Les contemporains avaient perçu le caractère extrême de la violence exercée sur des populations déjà éprouvées par peur et la précarité. Le journal d’Hélène Berr, jeune étudiante de la haute bourgeoisie intellectuelle juive de la capitale, témoigne d'une terreur absolue précipitée sur une population. Le 15 juillet, elle note que « quelque chose se prépare, quelque chose qui sera une tragédie, la tragédie peut-être. » Les Français n’imaginent même pas que d’autres Français puissent être responsables de la rafle et de l'internement.

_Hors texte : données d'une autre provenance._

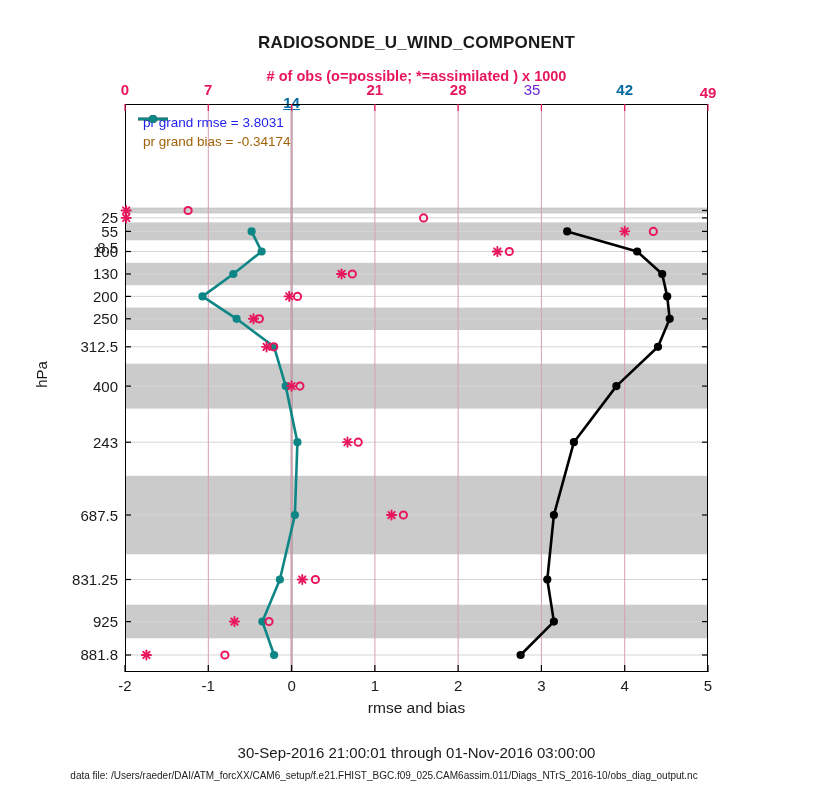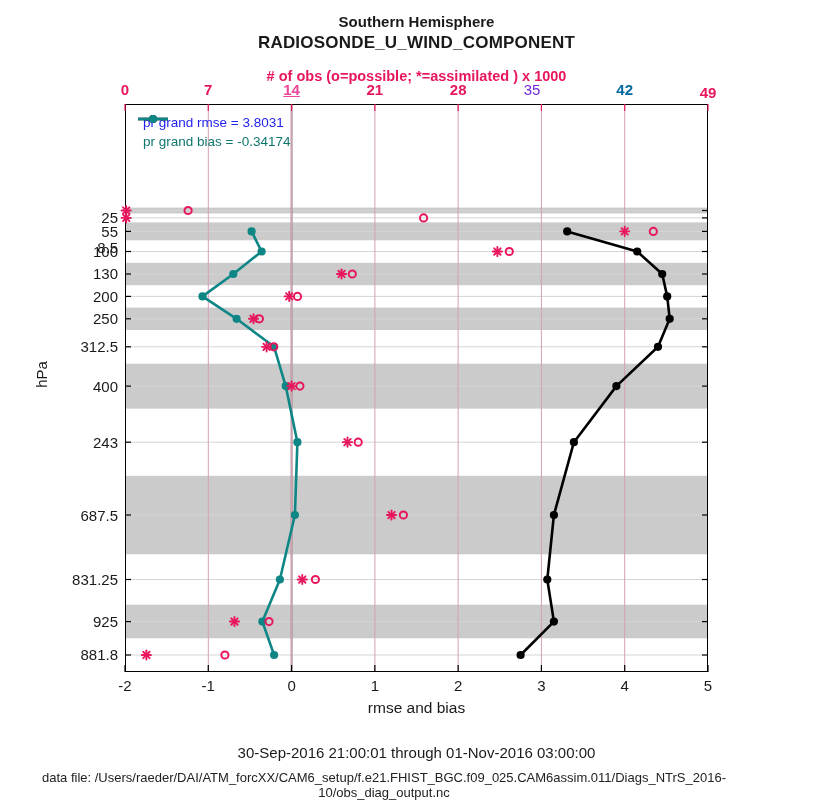--- a/index.html
+++ b/index.html
@@ -27,7 +27,6 @@
 <body>
 
 <div id="fig">
-  <div class="ctr t1">Southern Hemisphere</div>
   <div class="ctr t2">RADIOSONDE_U_WIND_COMPONENT</div>
   <div class="ctr obs-label" id="obsLabel" style="color: rgb(232, 23, 93);"># of obs (o=possible; *=assimilated ) x 1000</div>
   <div id="topTicks">

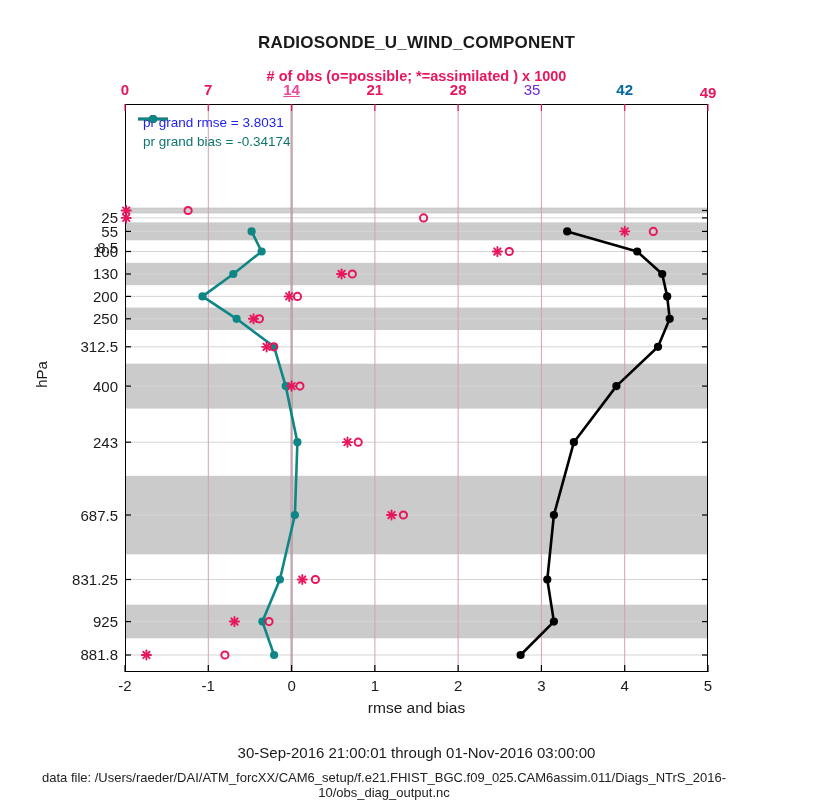--- a/index.html
+++ b/index.html
@@ -32,7 +32,7 @@
   <div id="topTicks">
       <div class="tickx" style="left: 95px; top: 81px; color: rgb(232, 23, 93); font-weight: bold;">0</div>
       <div class="tickx" style="left: 178.286px; top: 81px; color: rgb(232, 23, 93); font-weight: bold;">7</div>
-      <div class="tickx" style="left: 261.571px; top: 81px; color: #ec4899; font-weight: bold; text-decoration: underline;">14</div>
+      <div class="tickx" style="left: 261.571px; top: 94px; color: #0369a1; font-weight: bold; text-decoration: underline;">14</div>
       <div class="tickx" style="left: 344.857px; top: 81px; color: rgb(232, 23, 93); font-weight: bold;">21</div>
       <div class="tickx" style="left: 428.143px; top: 81px; color: rgb(232, 23, 93); font-weight: bold;">28</div>
       <div class="tickx" style="left: 502px; top: 81px; color: #6d28d9; font-weight: normal;">35</div>

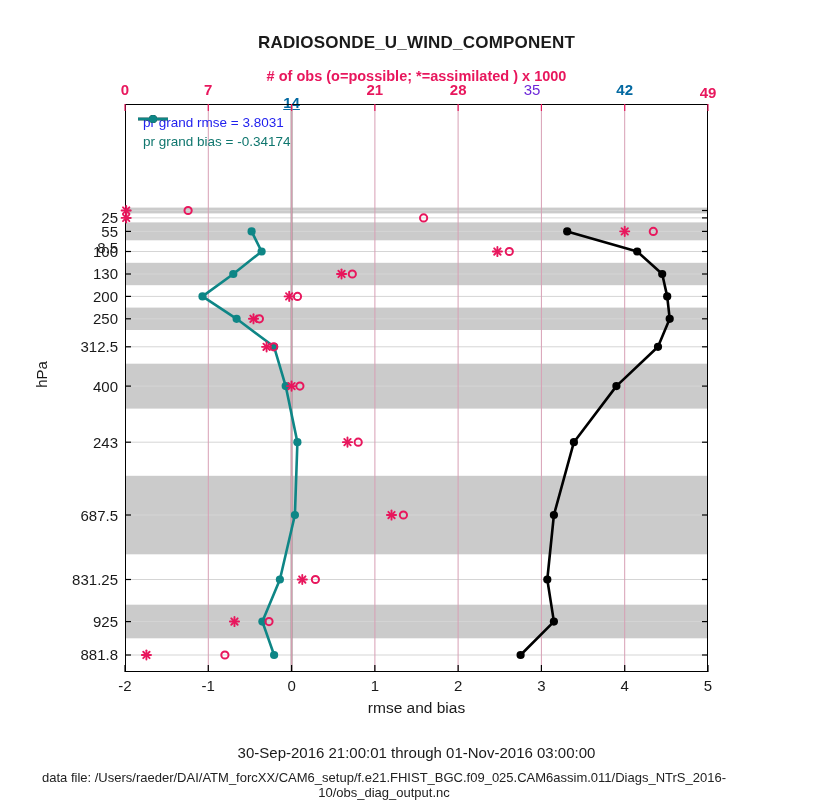--- a/index.html
+++ b/index.html
@@ -271,7 +271,7 @@
           <line id="legLine1" x1="1" y1="6" x2="31" y2="6" stroke-width="2.6" stroke="#0e8686"></line>
           <circle id="legDot1" cx="16" cy="6" r="4" fill="#0e8686"></circle>
         </svg>
-        <span id="legTxt1" style="color: #0f766e;">pr grand bias = -0.34174</span>
+        <span id="legTxt1" style="color: #a16207;">pr grand bias = -0.34174</span>
       </div>
     </div>
   </div>

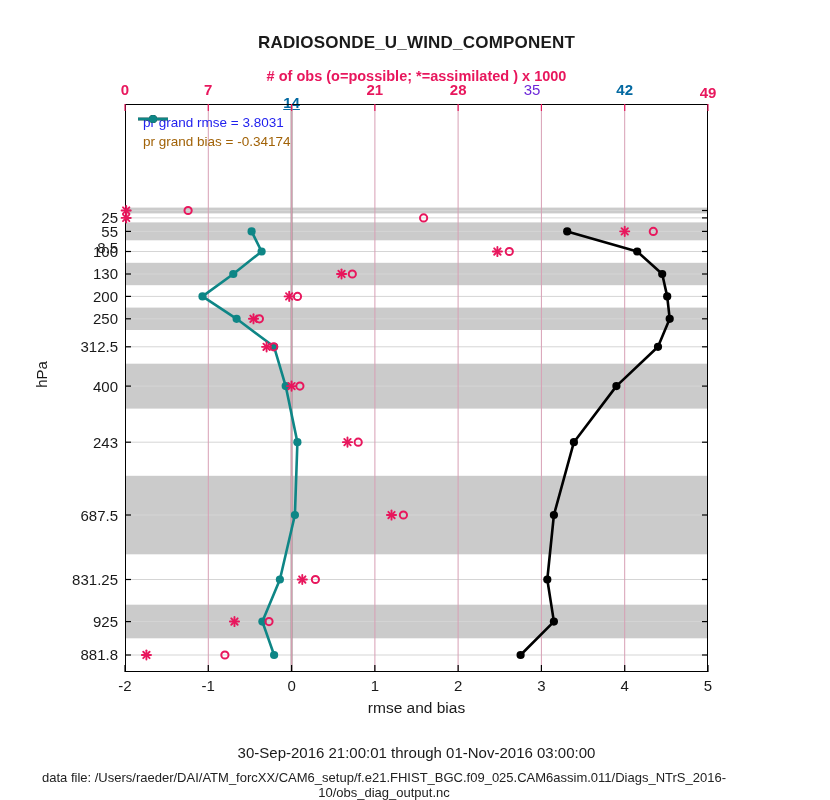--- a/index.html
+++ b/index.html
@@ -12,7 +12,7 @@
   .xlabel{top:699px;font-size:15.5px;}
   .caption{top:744px;font-size:15px;}
   .footer{position:absolute;left:0;top:770px;width:768px;text-align:center;
-          font-size:13px;color:#222222;}
+          font-size:10px;color:#222222;}
   .ylabel{position:absolute;left:28px;top:366px;font-size:15px;transform:rotate(-90deg);
           transform-origin:center;}
   .tickx{position:absolute;width:60px;text-align:center;font-size:15px;}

Hélène Berr relève, à la date du 18 juillet, « qu’au Vél d’Hiv, où on a enfermé des milliers de femmes et d’enfants, il y a des femmes qui accouchent, des enfants qui hurlent, tout cela couchés par terre, gardés par les Allemands. » Le 19 juillet, elle écrit encore : « M. Boucher a donné des nouvelles du Vél d’Hiv. Douze mille [en réalité près de huit mille] personnes y sont déjà enfermées, c’est l’enfer. Beaucoup de décès déjà, les installations sanitaires bouchées, etc. » Le 21 juillet, toujours. « Autre détails obtenus d’Isabelle : quinze mille hommes, femmes et enfants au Vél d’Hiv, accroupis tellement ils sont serrés, on marche dessus. Pas une goutte d’eau, les Allemands ont coupé l’eau et le gaz. On marche dans une mare visqueuse et gluante. Il y a là des malades arrachés à l’hôpital, des tuberculeux avec la pancarte “contagieux” autour du cou. Les femmes accouchent là. Aucun soin. Pas un médicament, pas un pansement. On n’y pénètre qu’au prix de mille démarches. D’ailleurs, les secours cessent demain. On va probablement tous les déporter ».
Il faut lire le Journal d’Hélène Berr (Tallandier, 2008, et Seul, coll. « Points », 2009, 333 p., 7 €), écriture d’une vie en sursis qui refuse de rien céder de l’essentiel. Son auteure sera arrêtée le 7 mars 1944 avec son père Raymond, vice-président directeur général des usines Kuhlmann et sa mère Antoinette, et déportée à Auschwitz le 27 mars, jour de ses 23 ans. Elle meurt à Bergen-Belsen en avril 1945, quelques jours avant la libération du camp, atteinte du typhus, battue à mort par une gardienne.